Author:
King Samuel,Chen Xinyi E.,Ng Sarah W. S.,Rostin Kimia,Hahn Samuel V.,Roberts Tylo,Schwab Janella C.,Sekhon Parneet,Kagieva Madina,Reilly Taylor,Qi Ruo Chen,Salman Paarsa,Hong Ryan J.,Ma Eric J.,Hallam Steven J.
Abstract
The emergence of SARS-CoV-2 variants during the COVID-19 pandemic caused frequent global outbreaks that confounded public health efforts across many jurisdictions, highlighting the need for better understanding and prediction of viral evolution.
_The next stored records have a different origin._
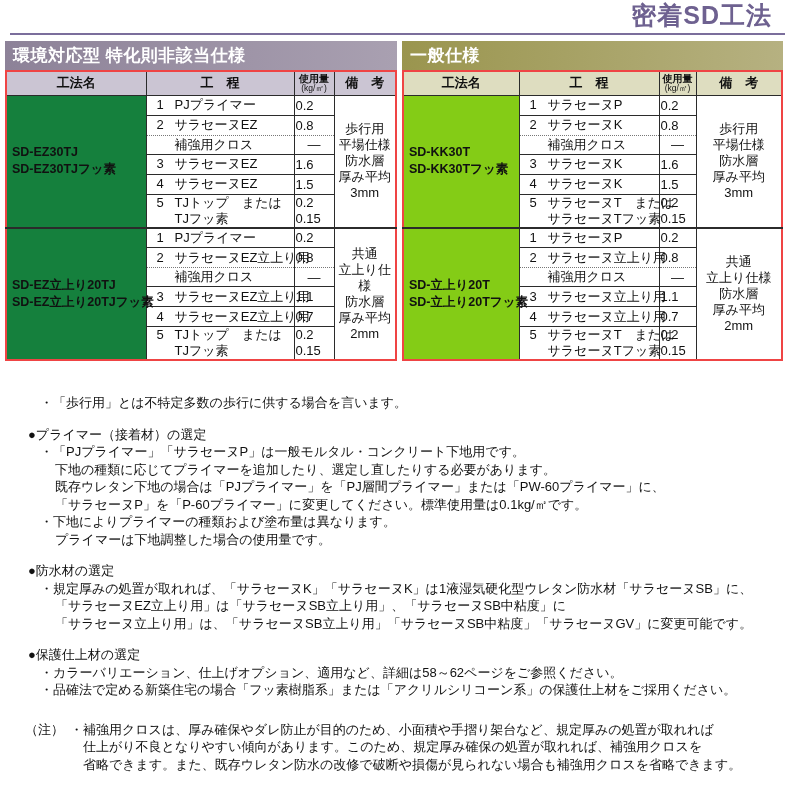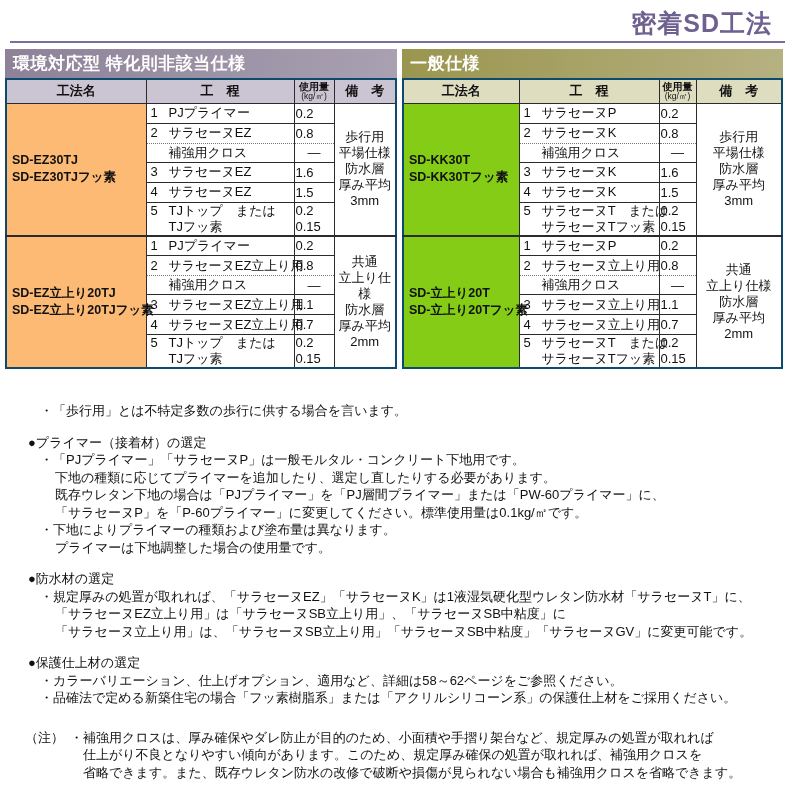--- a/index.html
+++ b/index.html
@@ -7,7 +7,7 @@
     font-family:"Liberation Sans","DejaVu Sans",sans-serif; color:#111; }
 
   
-  .page-head { position:relative; padding-top:8px; }
+  .page-head { position:relative; padding-top:0; }
   .page-title { text-align:right; padding-right:28px; font-size:25px; font-weight:bold;
     color:#6e6190; letter-spacing:1px; line-height:30px; }
   .title-rule { height:2px; background:#7b6e9c; margin:3px 15px 0 10px; }

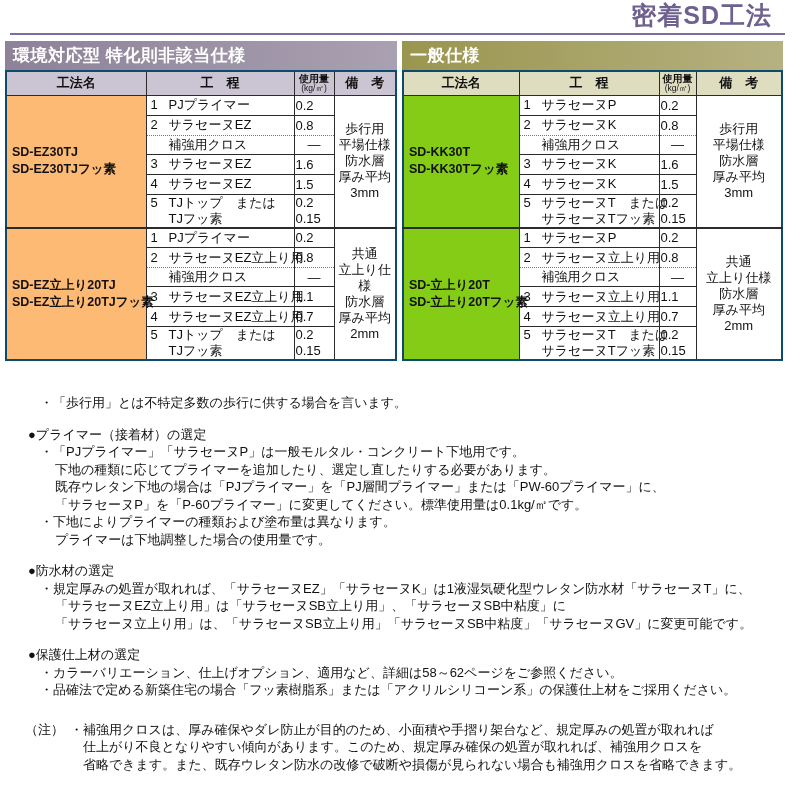--- a/index.html
+++ b/index.html
@@ -23,7 +23,7 @@
   .theme-olive  .section-bar { background:linear-gradient(90deg,#9a954e,#b6b181); }
 
   table { width:100%; border-collapse:collapse; table-layout:fixed;
-    border:2px solid #0c4a6e; }
+    border:2px solid #ef4444; }
   th, td { border-left:1px solid #2b2b2b; border-right:1px solid #2b2b2b;
     border-top:1px solid #2b2b2b; border-bottom:none; }
 

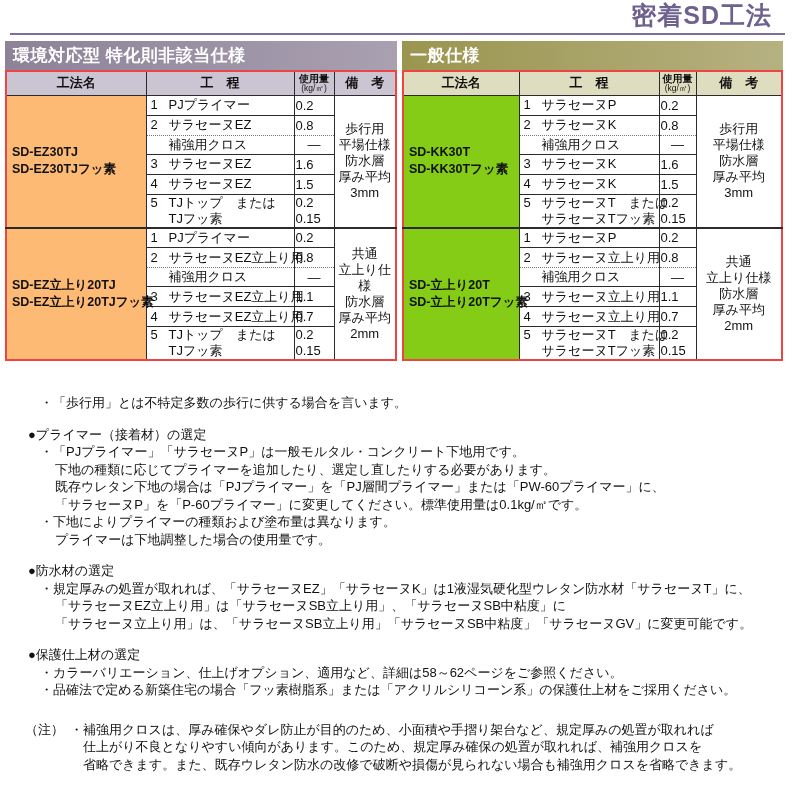--- a/index.html
+++ b/index.html
@@ -45,7 +45,7 @@
     white-space:nowrap; }
   .theme-purple td.method { background:#fdba74; }
   .theme-olive  td.method { background:#84cc16; }
-  td.process { padding-left:4px; white-space:nowrap; }
+  td.process { padding-left:10px; white-space:nowrap; }
   td.process .no { display:inline-block; width:18px; }
   td.usage { padding-left:1px; }
   td.usage.dash { text-align:center; padding-left:0; }

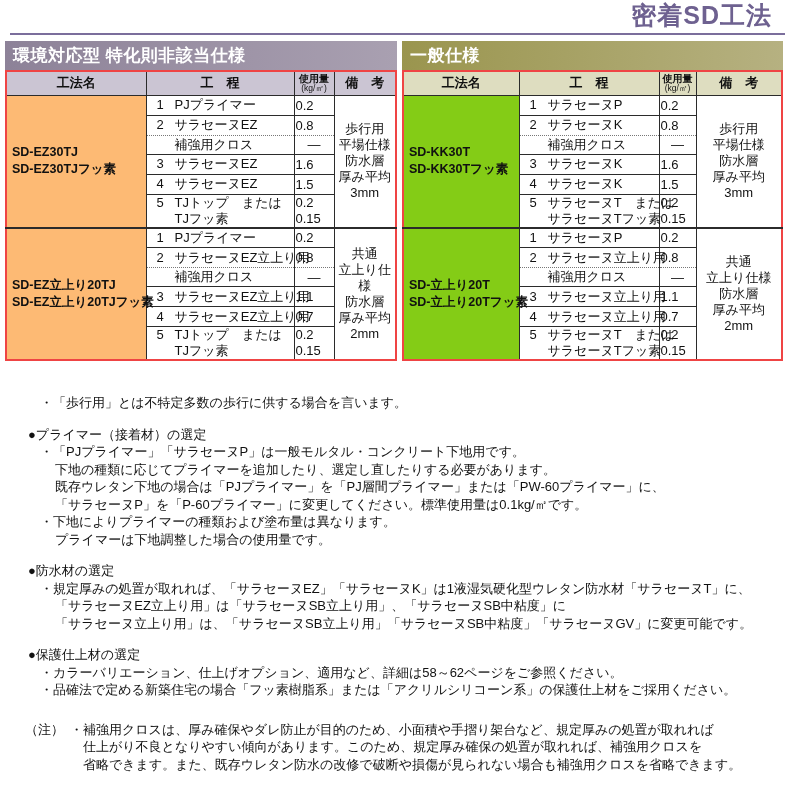--- a/index.html
+++ b/index.html
@@ -43,7 +43,7 @@
   td { font-size:13px; vertical-align:middle; background:#fff; }
   td.method { padding-left:5px; font-weight:bold; font-size:12.5px; line-height:17px;
     white-space:nowrap; }
-  .theme-purple td.method { background:#fdba74; }
+  .theme-purple td.method { background:#15803d; }
   .theme-olive  td.method { background:#84cc16; }
   td.process { padding-left:10px; white-space:nowrap; }
   td.process .no { display:inline-block; width:18px; }

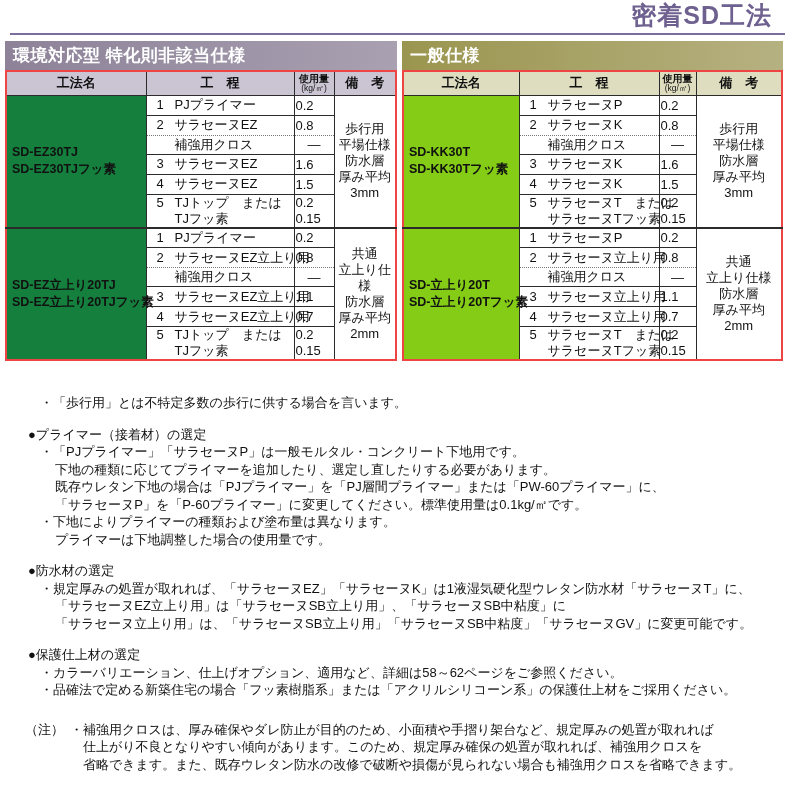--- a/index.html
+++ b/index.html
@@ -304,7 +304,7 @@
   <div class="ln i1">・下地によりプライマーの種類および塗布量は異なります。</div>
   <div class="ln i2">プライマーは下地調整した場合の使用量です。</div>
   <div class="ln i0 gap">●防水材の選定</div>
-  <div class="ln i1">・規定厚みの処置が取れれば、「サラセーヌEZ」「サラセーヌK」は1液湿気硬化型ウレタン防水材「サラセーヌT」に、</div>
+  <div class="ln i1">・規定厚みの処置が取れれば、「サラセーヌK」「サラセーヌK」は1液湿気硬化型ウレタン防水材「サラセーヌSB」に、</div>
   <div class="ln i2">「サラセーヌEZ立上り用」は「サラセーヌSB立上り用」、「サラセーヌSB中粘度」に</div>
   <div class="ln i2">「サラセーヌ立上り用」は、「サラセーヌSB立上り用」「サラセーヌSB中粘度」「サラセーヌGV」に変更可能です。</div>
   <div class="ln i0 gap">●保護仕上材の選定</div>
Predictive models have been shown to support disease prevention efforts, such as with the seasonal influenza vaccine, but they require abundant data. For emerging viruses of concern, such models should ideally function with relatively sparse data typically encountered at the early stages of a viral outbreak. Conventional discrete approaches have proven difficult to develop due to the spurious and reversible nature of amino acid mutations and the overwhelming number of possible protein sequences adding computational complexity. We hypothesized that these challenges could be addressed by encoding discrete protein sequences into continuous numbers, effectively reducing the data size while enhancing the resolution of evolutionarily relevant differences. To this end, we developed a viral protein evolution prediction model (VPRE), which reduces amino acid sequences into continuous numbers by using an artificial neural network called a variational autoencoder (VAE) and models their most statistically likely evolutionary trajectories over time using Gaussian process (GP) regression. To demonstrate VPRE, we used a small amount of early SARS-CoV-2 spike protein sequences. We show that the VAE can be trained on a synthetic dataset based on this data. To recapitulate evolution along a phylogenetic path, we used only 104 spike protein sequences and trained the GP regression with the numerical variables to project evolution up to 5 months into the future. Our predictions contained novel variants and the most frequent prediction mapped primarily to a sequence that differed by only a single amino acid from the most reported spike protein within the prediction timeframe. Novel variants in the spike receptor binding domain (RBD) were capable of binding human angiotensin-converting enzyme 2 (ACE2) in silico, with comparable or better binding than previously resolved RBD-ACE2 complexes. Together, these results indicate the utility and tractability of combining deep learning and regression to model viral protein evolution with relatively sparse datasets, toward developing more effective medical interventions.